Why this is so valuable

• No gut feeling, no hallucinations: Every statement in the SSP can be traced back to a specific location in a document you have via evidence-source properties - audit-proof.
• Data sovereignty: AnythingLLM runs on-premise, mjEdit runs locally, the MCP transport is STDIO or local SSE. No compliance content leaves your home.
• Reusable: For the next web server web-prod-05, call the same prompt - the AI uses the same knowledge base and delivers another consistent SSP in minutes.
• Manually that would be days: Open Pro Control ISMS documents, find suitable positions, formulate them, enter the source, assign the person responsible, type into the JSON - the AI ​​does exactly that, in parallel, in minutes.

In short: AnythingLLM provides the knowledge, mjEdit provides the tools - MCP is the bridge that brings the two together into an auditable OSCAL document.

Editor operations — as if the AI were a colleague at the keyboard

Undo, redo, search & replace, copy & paste — the AI can do exactly what you would do, only faster and reproducibly. Handy if you ask the AI: “Undo the last replace - that replaced too much.”

How these 154 tools group together

To make it clear what’s under the hood: The tools are organized into 19 categories — from file and JSON operations to validation and all OSCAL lifecycle phases (creation, query, editing, control management, generation, Pydantic model API, Node CRUD) to network discovery, CVE scanning, compliance dashboard, qFORM forms, Markdown and editor control, template management and GUI control. The AI chooses the right tools itself — you describe what should happen.

22 MCP resources

AI agents can directly query contextual information, such as:

• mjedit://schema/oscal/catalog – OSCAL Catalog Schema v1.2.2
• mjedit://schema/oscal/ssp – OSCAL SSP Schema v1.2.2
• mjedit://oscal/controls – Controls of the current document
• mjedit://snippets/oscal – OSCAL snippets

15 MCP prompts for guided workflows

AnythingLLM – AI agent with RAG knowledge base

While Claude Desktop, Cursor and VS Code Copilot offer powerful MCP integration as cloud-based AI agents, AnythingLLM takes on a special role: As a self-hosted open source platform, AnythingLLM combines the capabilities of an AI assistant with a Retrieval-Augmented Generation (RAG) knowledge base - completely under your control.

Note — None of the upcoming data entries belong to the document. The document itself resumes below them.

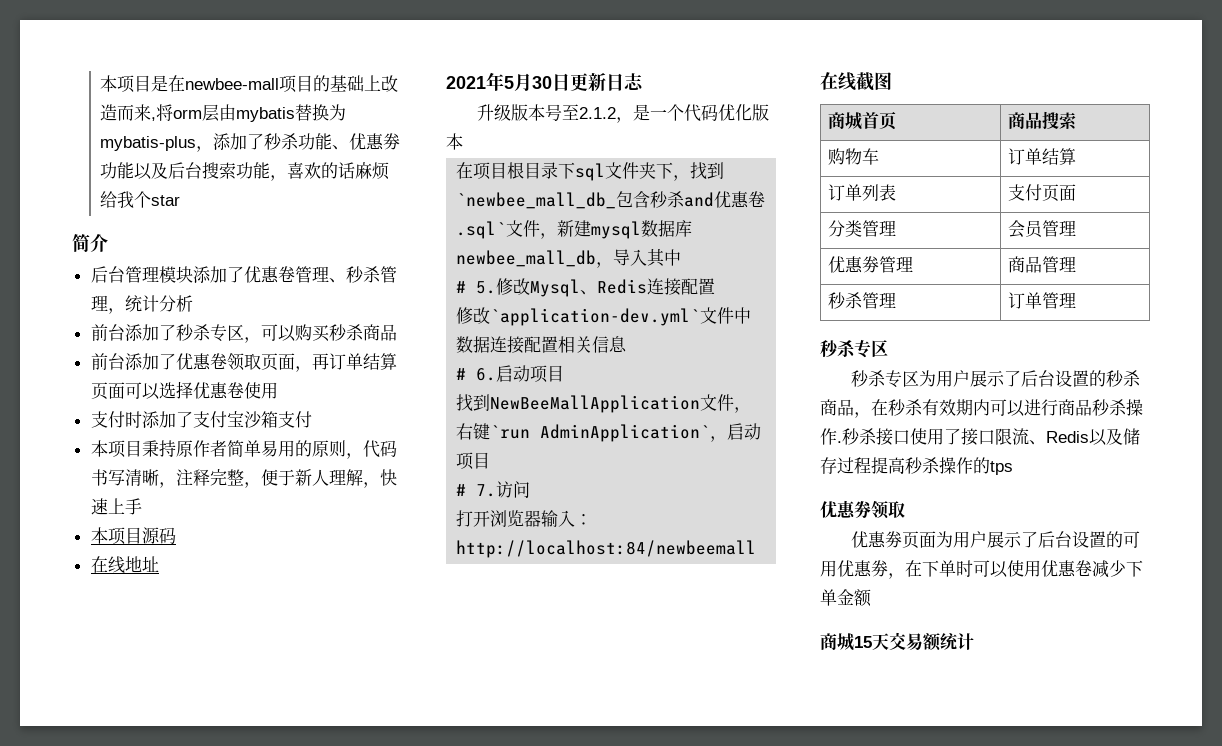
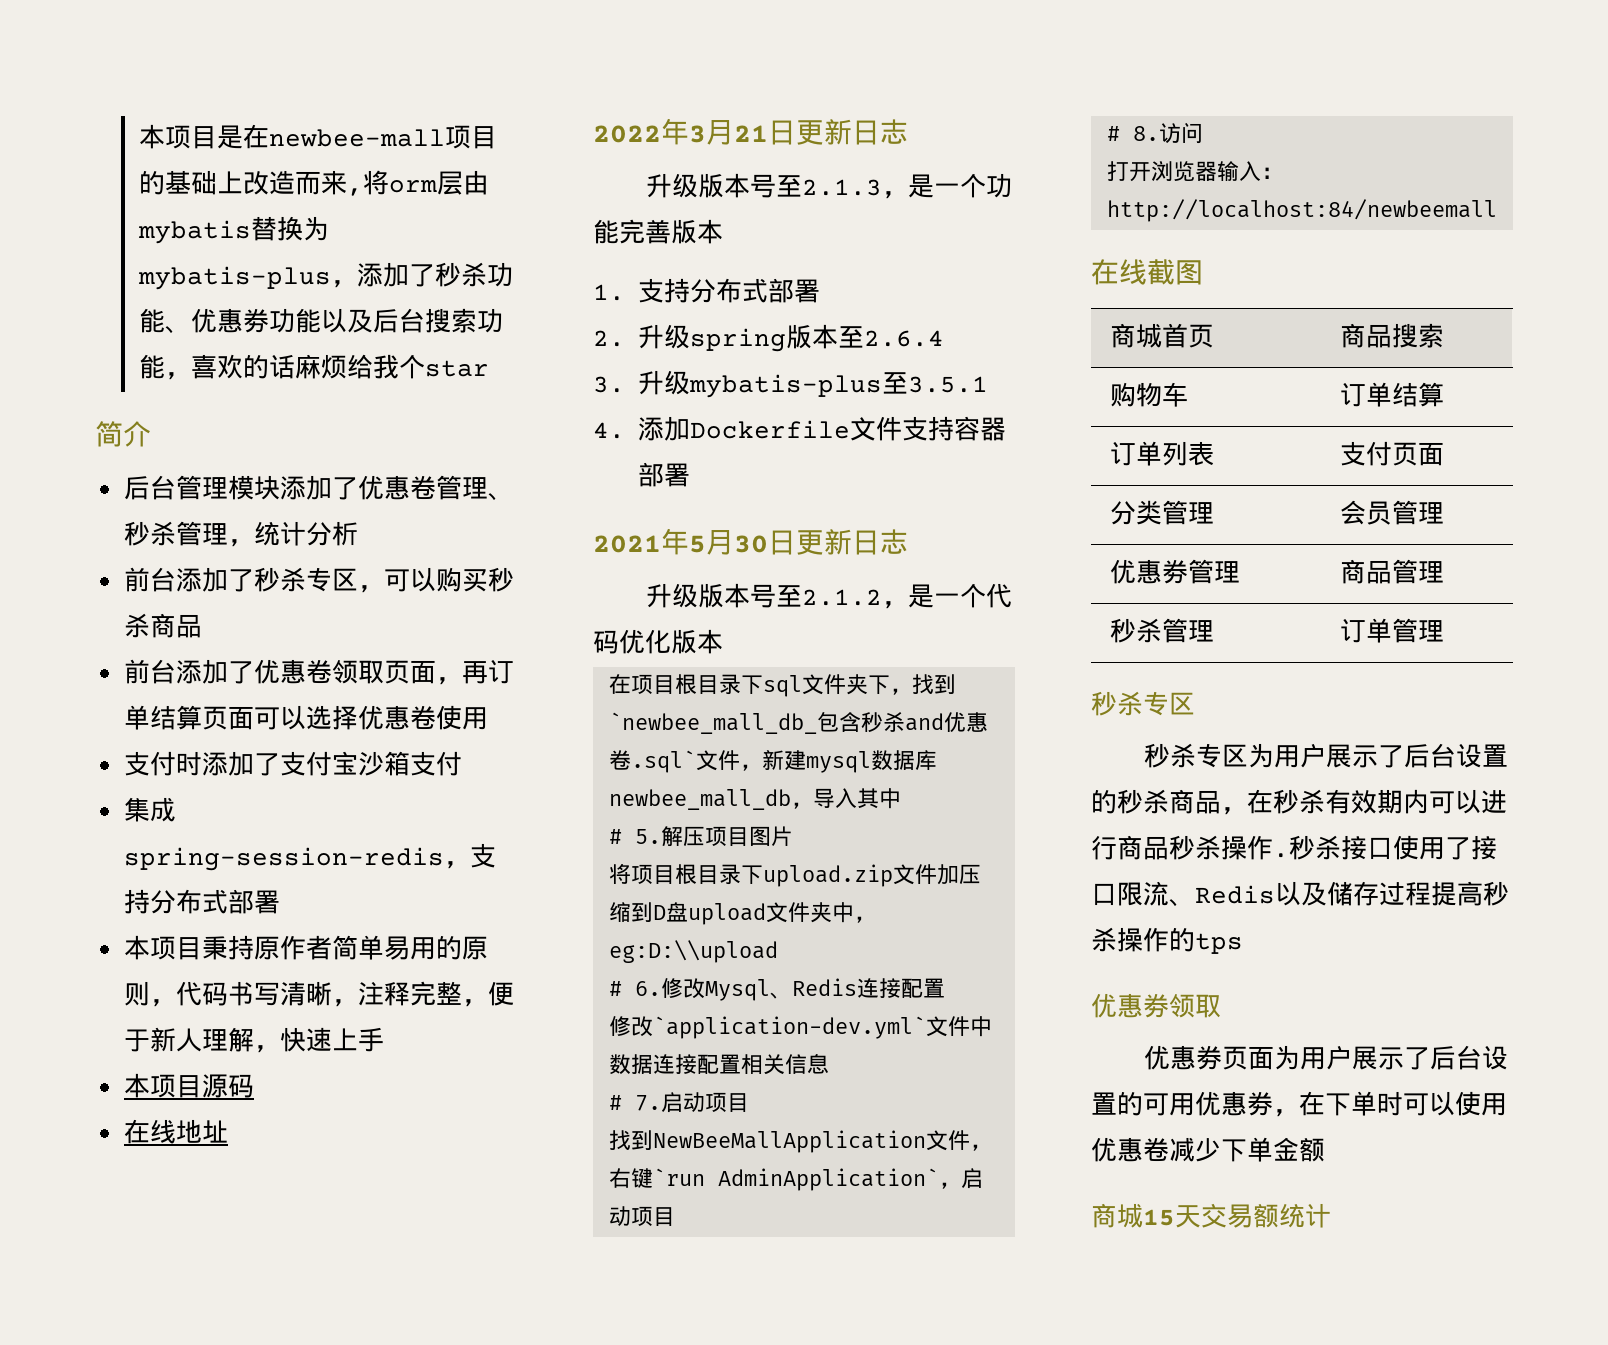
(312, 419) none -> [123,797,176,822] [123,843,496,871] [123,889,280,914] // 集成spring-session-redis，支持分布式部署
(159, 564) none -> [593,118,908,145] [646,173,1013,199] [593,219,723,244] [593,278,820,303] [593,324,944,352] [593,370,988,398] [593,416,1006,441] [638,462,690,487] // 2022年3月21日更新日志 // 升级版本号至2.1.3，是一个功能完善版本 // 1.支持分布式部署 // 2.升级spring版本至2.6.4 // 3.升级mybatis-plus至3.5.1 // 4.添加Dockerfile文件支持容器部署
(497, 287) none -> [660,826,793,847] [608,863,981,887] [608,902,876,925] [608,940,778,963] [608,981,661,996] 解压项目图片 // 将项目根目录下upload.zip文件加压缩到D盘upload文件夹中，eg:D:\\upload // # 6.
[476,368,497,381] 6. -> [634,1095,661,1111] 7.
[476,484,497,497] 7. -> [1132,126,1159,141] 8.

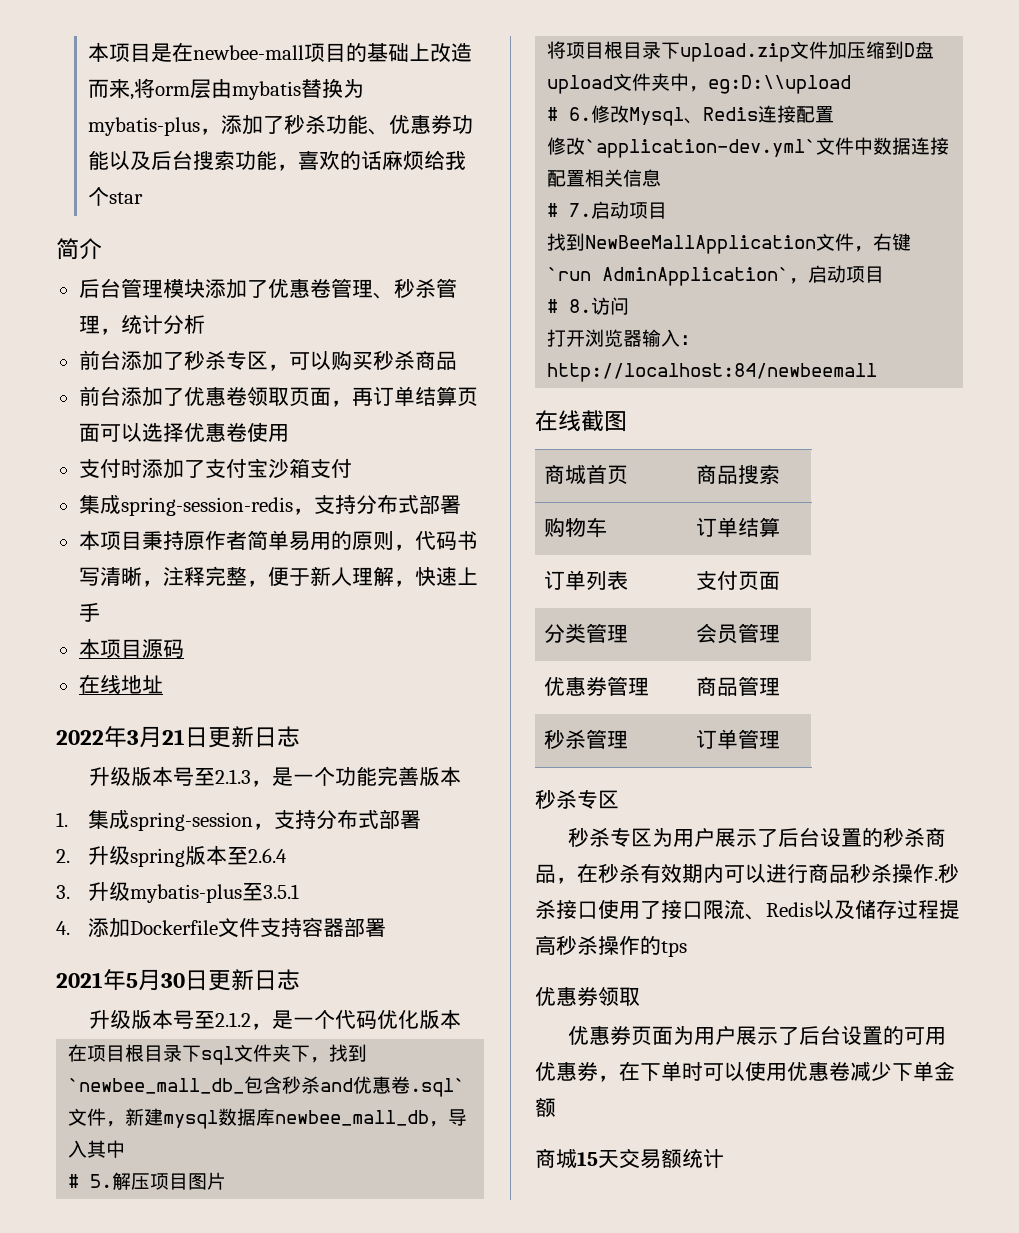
(625, 292) none -> [88,809,275,831] 集成spring-session，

What you can embed as a knowledge base

• BSI IT-Grundschutz Compendium (PDF, 800+ pages)
• NIST SP 800-53 Controls Catalog
• Existing ISMS guidelines and procedural instructions
• Audit reports from previous years
• OSCAL documents (JSON) from mjEdit
• Technical documentation of your IT infrastructure

MCP integration with AnythingLLM

{
  "mcpServers": {
    "mjEdit": {
      "url": "http://localhost:8765/sse",
      "transport": "sse"
    }
  }
}

Comparison: AnythingLLM vs. Cloud AI Agents

Use case: 8 web servers in one call

“Create a complete OSCAL document chain for my 8 web servers based on the BSI-IT-Grundschutz catalog.”

The AI ​​calls oscal_generate_batch_tailored_chain, the MCP server creates a subdirectory for each server and generates the complete chain Profile → Component Definition → SSP → AP → AR → POA&M. The inventory data (hostname, FQDN, IPv4/IPv6, MAC) is passed as inventory_items per target; everything is validated against OSCAL v1.2.2.

Result: 48 validated OSCAL documents in one call.